La predicazione e il martirio pubblico
Nonostante il prudente consiglio di nascondersi ricevuto dal principe Crotacio, Alessandro scelse di non tacere la parola di verità e iniziò a predicare apertamente la fede cristiana. Attraverso la sua intensa e coraggiosa predicazione, egli convertì molti abitanti di Bergamo, tra i quali figurano i futuri martiri Fermo e Rustico. A causa di questa infaticabile attività apostolica, Alessandro fu scoperto e arrestato per l'ennesima volta. Storicamente, egli fu probabilmente un soldato romano originario o residente proprio a Bergamo, e il martirologio lo ricorda solennemente come martire in questa terra. Il martirio di Sant'Alessandro avvenne nel corso del quarto secolo, precisamente quando la condanna alla decapitazione fu eseguita in pubblico il ventisette agosto tremete? No, la fonte precisa che la condanna alla decapitazione fu eseguita in pubblico il ventisei agosto tremilatre? No, il ventisei agosto del trecentotré. L'esecuzione capitale ebbe luogo nel luogo esatto dove oggi sorge la devota chiesa di Sant'Alessandro in Colonna, consacrando per sempre il suo nome alla memoria della Chiesa universale.
Il cammino del martirio
Le vicende terrene di Alessandro si collocano nel contesto delle persecuzioni anticristiane del quarto secolo. Membro della legione romana, il giovane soldato scelse di non rinnegare la propria fede e, sfuggendo alla persecuzione che aveva colpito la sua legione ad Agaunum, cercò rifugio in Italia. Questo viaggio segnò l'inizio di un lungo percorso di testimonianza e sofferenza che lo vide toccare diverse località lombarde, lasciando ovunque un seme di speranza.
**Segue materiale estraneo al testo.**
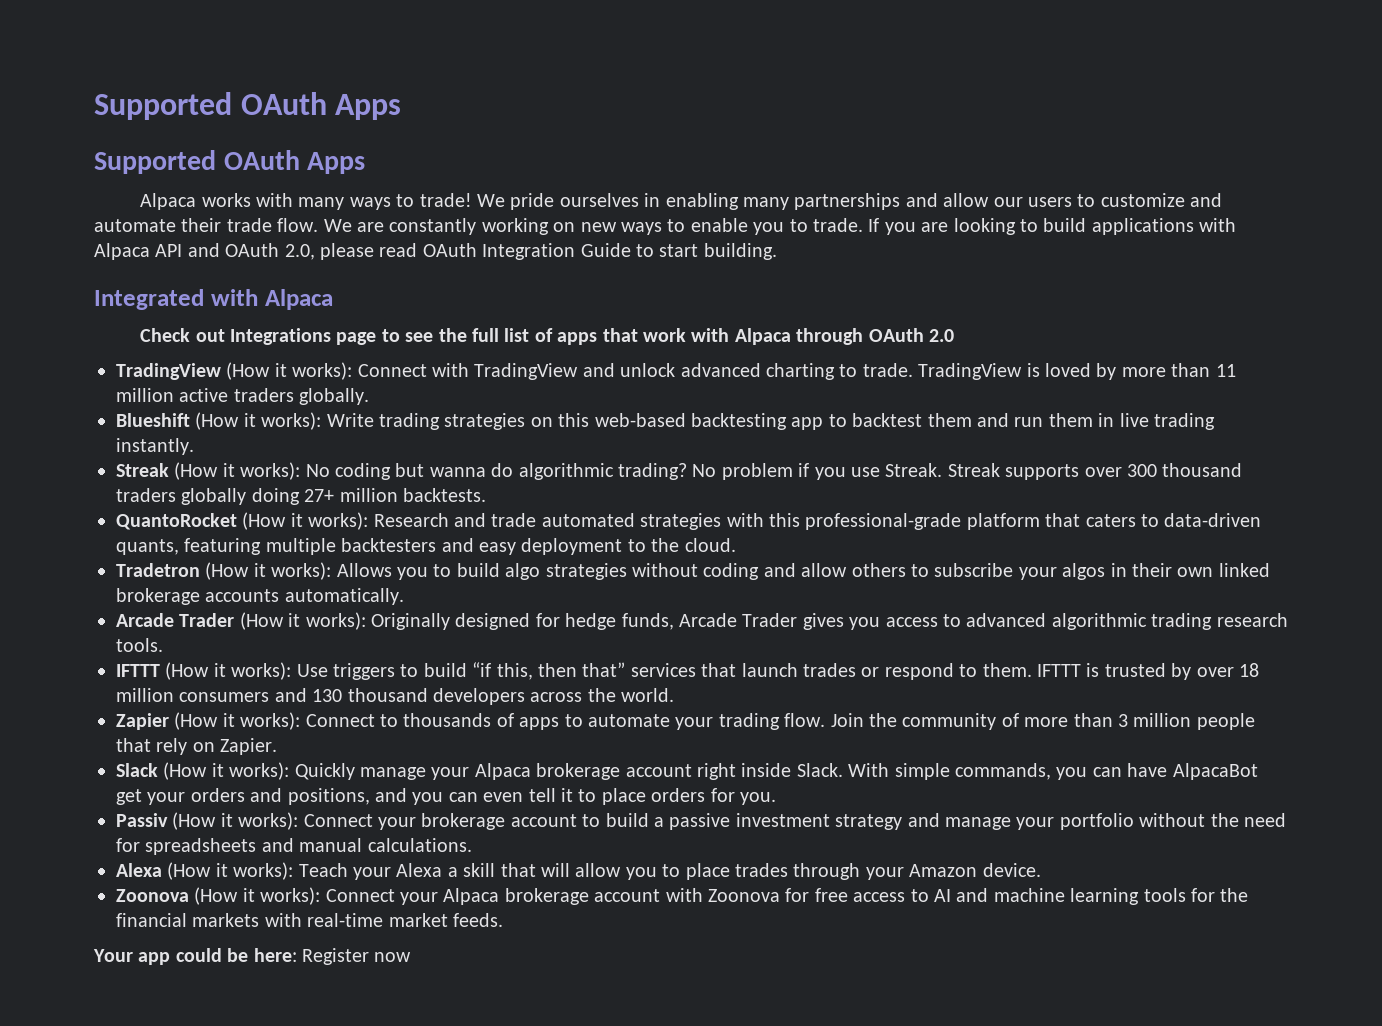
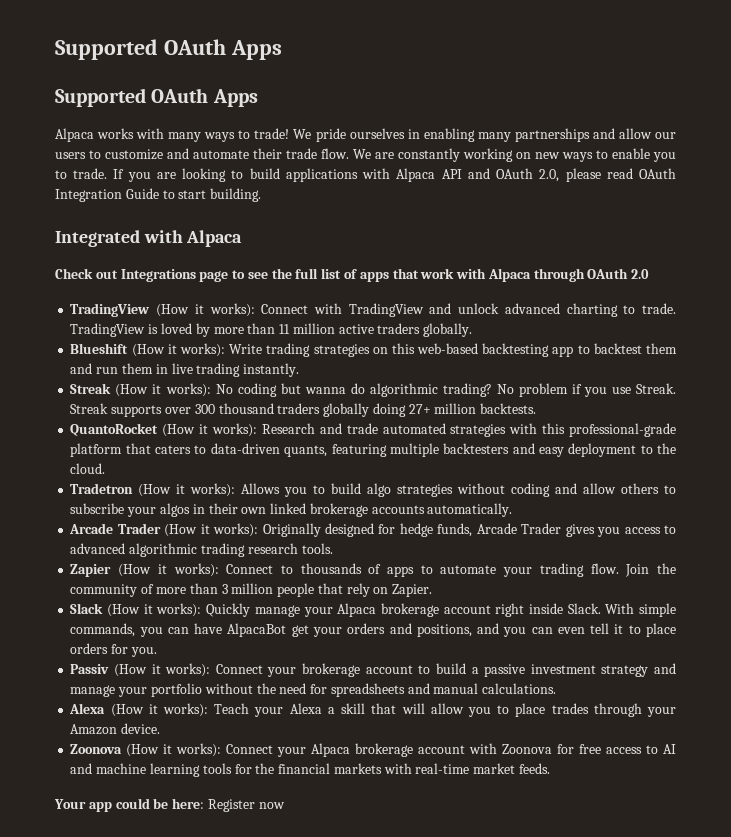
[116,662,1259,680] [116,688,675,705] // IFTTT (How it works): Use triggers to build “if this, then that” services that launch trades or respond to them. IFTTT is trusted by over 18 million consumers and 130 thousand developers across the world. -> (333, 548) none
Arrestato e incarcerato a Milano a causa della sua professione di fede, Alessandro riuscì a fuggire, dirigendosi verso Como, dove tuttavia venne nuovamente catturato dalle autorità imperiali. Ma il disegno della Provvidenza lo condusse ancora una volta alla libertà: fuggito nuovamente, attraversò i territori di Fara Gera d'Adda e Capriate, fino a raggiungere Bergamo. In questa terra, lungi dal nascondersi, egli si dedicò con fervore alla predicazione del Vangelo, convertendo numerosi cittadini alla fede in Cristo. Il suo cammino terreno si compì tragicamente il 26 agosto del 303, quando subì la morte per decapitazione nella stessa città di Bergamo, sigillando con il proprio sangue la fedeltà al Signore.
La memoria e il patronato
La testimonianza di sant'Alessandro ha attraversato i secoli, rimanendo viva nel cuore della Chiesa e in particolare nella comunità di Bergamo, che lo venera come suo glorioso patrono. Il suo martirio, avvenuto il 26 agosto, viene celebrato ogni anno con profonda devozione liturgica, ricordando l'esempio di un uomo che ha saputo anteporre l'amore di Dio a ogni onore terreno e alla sua stessa vita.
Domande frequenti
Quando si festeggia Sant'Alessandro di Bergamo?
La festa liturgica di Sant'Alessandro di Bergamo si celebra il ventisei agosto.
Di cosa è patrono Sant'Alessandro di Bergamo?
Sant'Alessandro è il santo patrono della città di Bergamo.